Même ses plus proches alliés, au premier rang desquels la Pologne, n’ont pas supporté la pression. Si l’Ukraine bénéficiait de la PAC telle qu’elle est organisée et financée aujourd’hui, ce serait le coup de grâce pour notre ruralité.

Faire fonctionner une Europe à vingt-sept avec les règles actuelles, c’est très compliqué. A trente-six, ce serait impossible. Certains ont déjà trouvé la solution : une centralisation des décisions à Bruxelles, c’est-à-dire la suppression de la souveraineté des Etats membres et le passage au vote à la majorité sur tous les sujets, y compris la politique étrangère et la défense.

Au bénéfice des États-Unis

Or qui domine la politique étrangère et de défense de la majorité des États membres ? Les États-Unis. L’Europe hyper-élargie voulue par Ursula von der Leyen ne sera ni plus unie ni plus puissante : elle sera lestée par encore plus d’alliés de Washington. Il n’est guère étonnant que les citoyens européens soient dubitatifs à l’idée d’accueillir si vite tant de nouveaux pays et d’habitants.

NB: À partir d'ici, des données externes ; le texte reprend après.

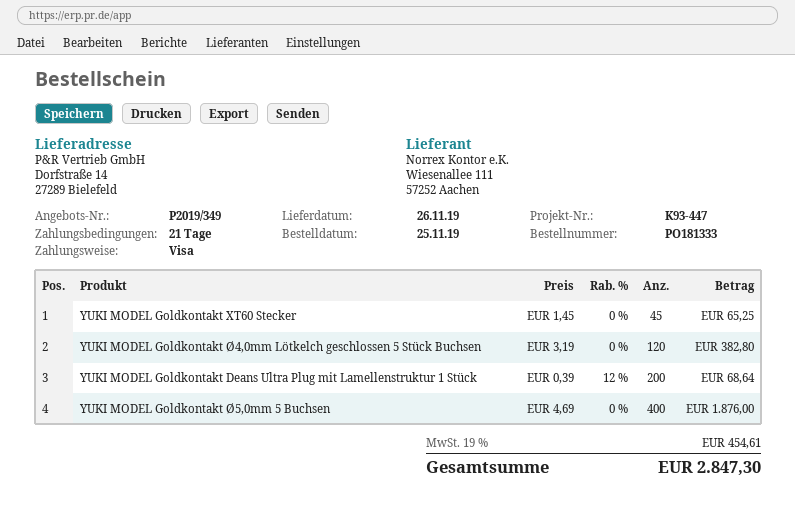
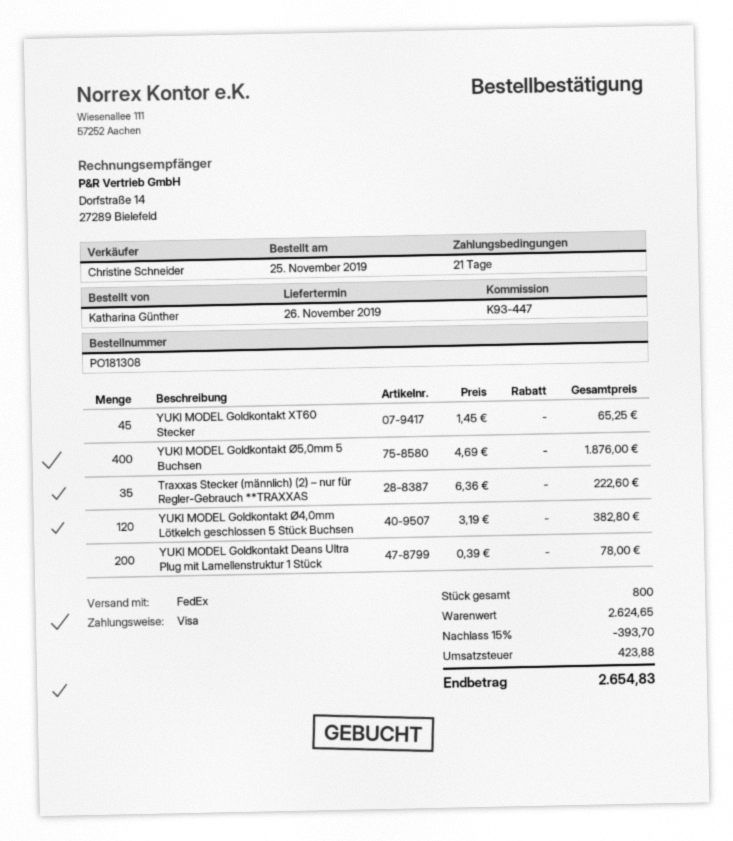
order number: PO181333 -> PO181308
YUKI MODEL Goldkontakt Deans Ultra Plug mit Lamellenstruktur 1 Stück: 200 x 0.39 - 12% = 68.64 -> 200 x 0.39 = 78.00
Traxxas Stecker (männlich) (2) – nur für Regler-Gebrauch **TRAXXAS: none -> 35 x 6.36 = 222.60
discount: none -> 15% = 393.70
tax: 454.61 -> 423.88
total: 2847.30 -> 2654.83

Rétablir un semblant d’équilibre économique, social et politique entre pays membres devrait être une priorité pour redonner force au projet européen. Non seulement ce n’est pas dans l’agenda de la Commission, mais l’élargissement sonnerait le glas de cette perspective.

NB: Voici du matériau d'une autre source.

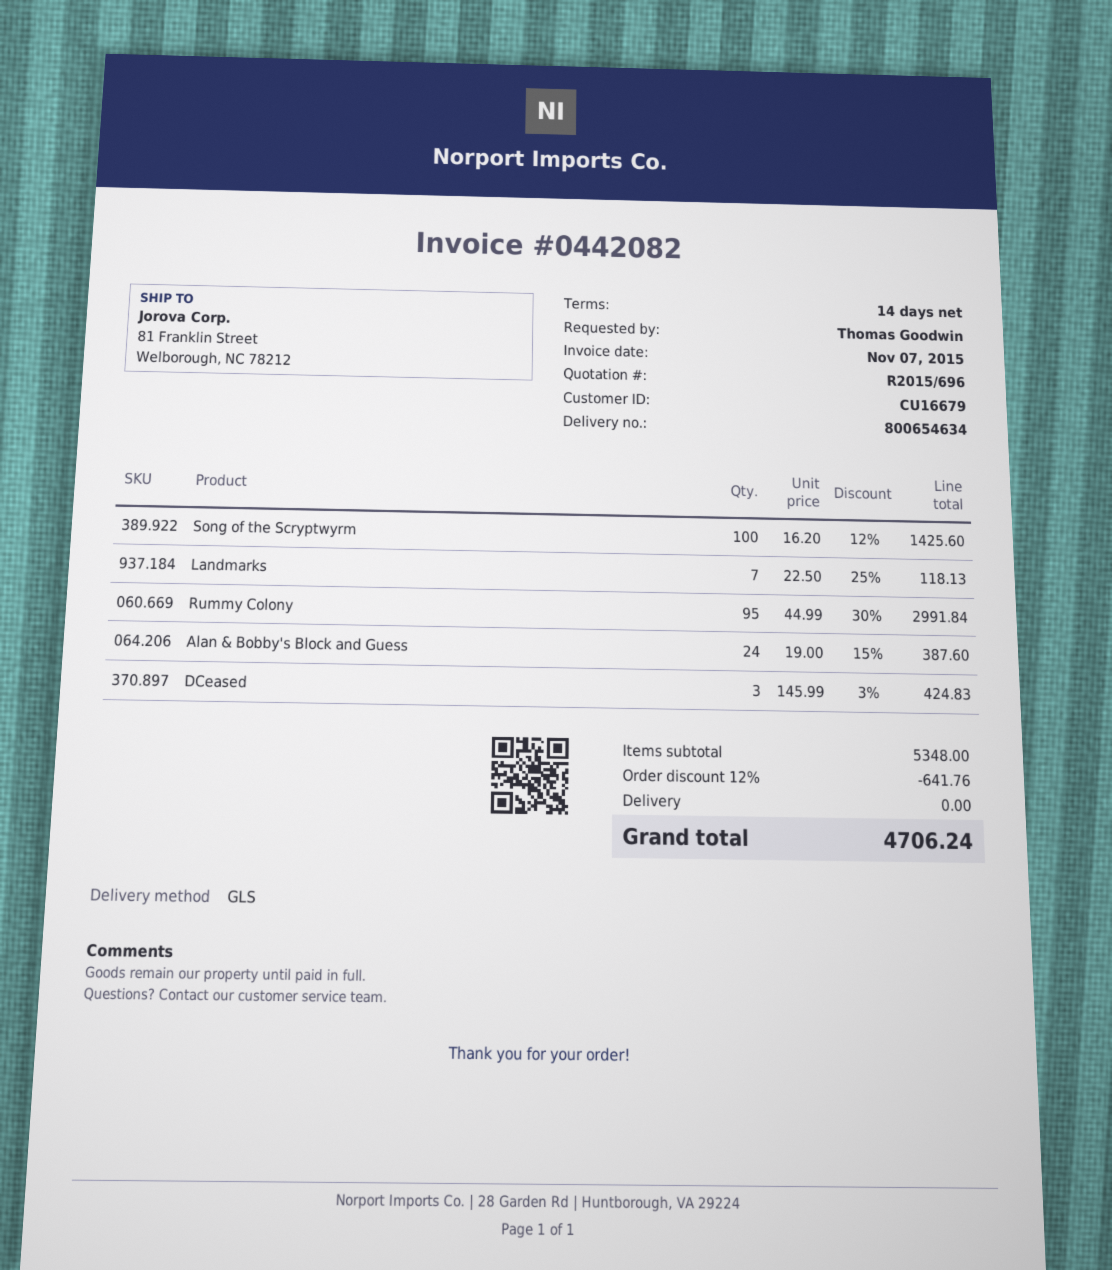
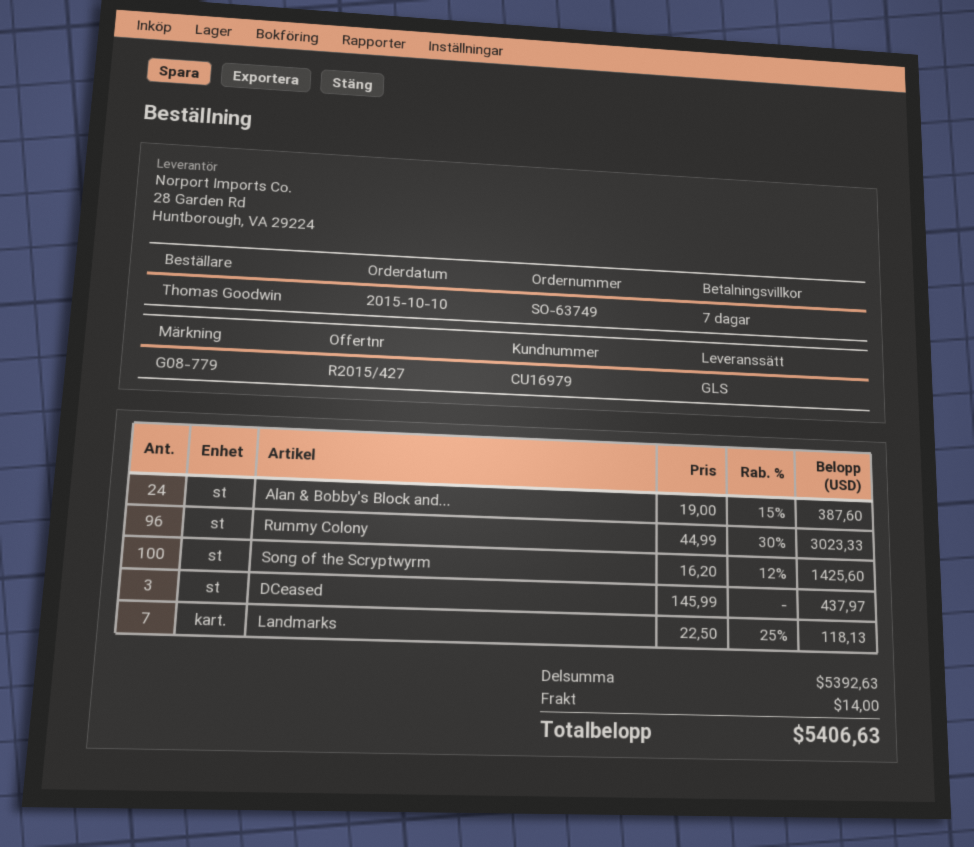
quote number: R2015/696 -> R2015/427
payment terms: 14 days -> 7 days
customer number: CU16679 -> CU16979
Rummy Colony: 95 x 44.99 - 30% = 2991.84 -> 96 x 44.99 - 30% = 3023.33
DCeased: 3 x 145.99 - 3% = 424.83 -> 3 x 145.99 = 437.97
subtotal: 5348.00 -> 5392.63
discount: 12% = 641.76 -> none
shipping: 0.00 -> 14.00
total: 4706.24 -> 5406.63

Il ne faut pas engager de faux procès : il n’est pas question de remettre en cause notre soutien massif à l’Ukraine – plus de 150 milliards à ce jour – face à l’agression russe. Mais cela n’emporte aucune automaticité de l’adhésion – sinon nous aurions intégré la Bosnie depuis bien longtemps. En tout état de cause, les Français devront être consultés par référendum sur ce grand basculement.